ENTRIES SUPPLIED

════════════════

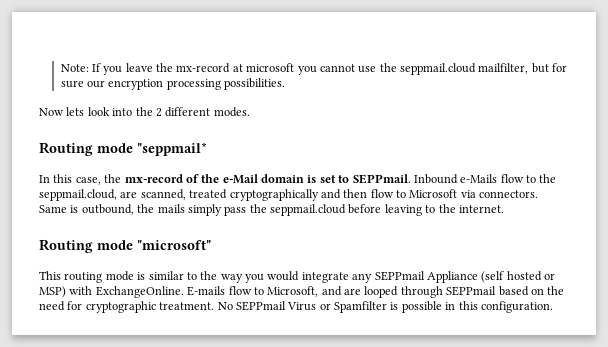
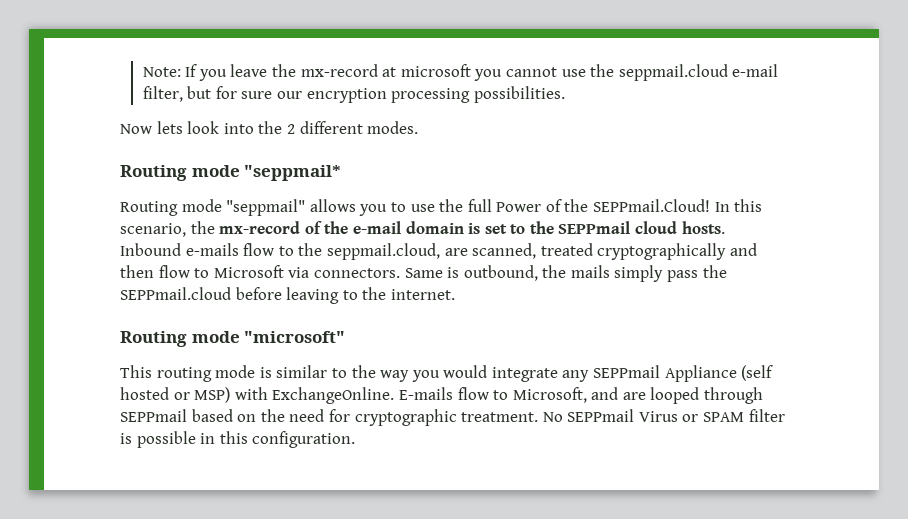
[478,63,529,74] mailfilter, -> [732,64,779,77] [142,86,183,102] e-mail filter,
(207, 149) none -> [120,199,711,216] Routing mode "seppmail" allows you to use the full Power of the SEPPmail.Cloud!
[75,177,101,185] case, -> [120,223,186,237] scenario,
[222,174,258,184] e-Mail -> [352,221,401,234] e-mail
[352,174,498,184] SEPPmail. Inbound e-Mails -> [529,221,725,234] [120,243,239,256] the SEPPmail cloud hosts. Inbound e-mails
[270,204,346,216] seppmail.cloud -> [120,287,231,300] SEPPmail.cloud
[334,301,387,313] Spamfilter -> [703,409,785,422] SPAM filter

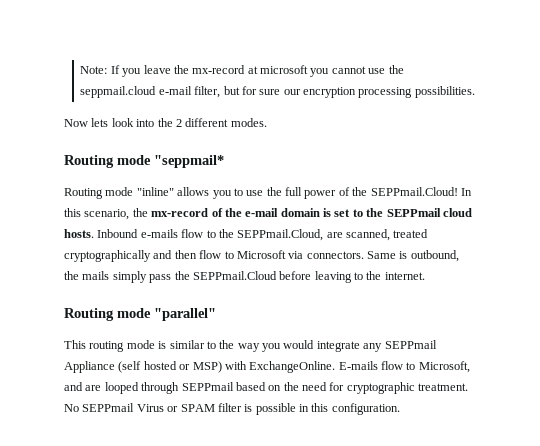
[226,199,306,216] "seppmail" -> [136,187,174,196] "inline"
[496,202,542,212] Power -> [304,190,337,199] power
[326,243,440,260] seppmail.cloud, -> [237,229,324,241] SEPPmail.Cloud,
[120,287,231,300] SEPPmail.cloud -> [192,271,277,280] SEPPmail.Cloud
[244,331,346,343] "microsoft" -> [154,308,216,321] "parallel"

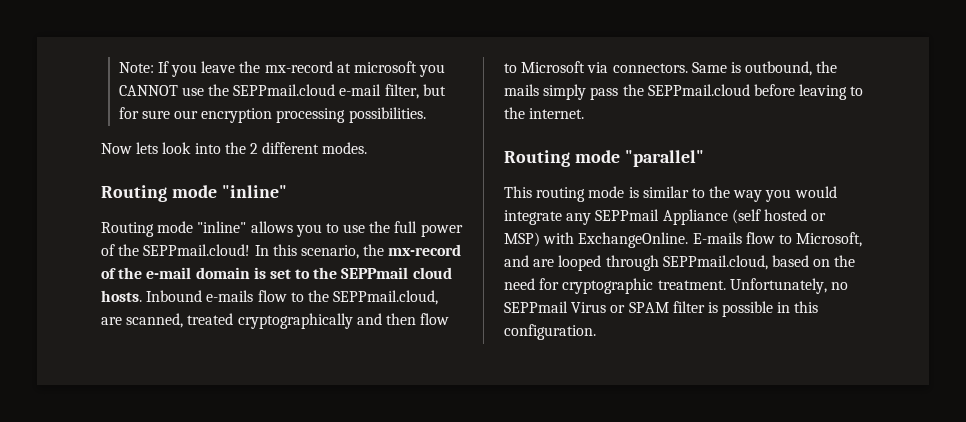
[331,65,404,74] [80,86,157,98] cannot use the seppmail.cloud -> [118,84,336,96] CANNOT use the SEPPmail.cloud
[154,155,224,168] "seppmail* -> [221,185,287,198] "inline"
[370,187,458,196] SEPPmail.Cloud! -> [143,244,251,256] SEPPmail.cloud!
[237,229,324,241] SEPPmail.Cloud, -> [333,290,439,305] SEPPmail.cloud,
[192,271,277,280] SEPPmail.Cloud -> [647,84,750,96] SEPPmail.cloud
[181,382,234,391] SEPPmail -> [662,255,768,270] SEPPmail.cloud,
[64,404,79,412] No -> [729,278,848,294] Unfortunately, no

════════════════

TRY IT
Which of the lines above hold the string "filter"? Copy each one.

SOLUTION TO THIS TASK
[478,63,529,74] mailfilter, -> [732,64,779,77] [142,86,183,102] e-mail filter,
[334,301,387,313] Spamfilter -> [703,409,785,422] SPAM filter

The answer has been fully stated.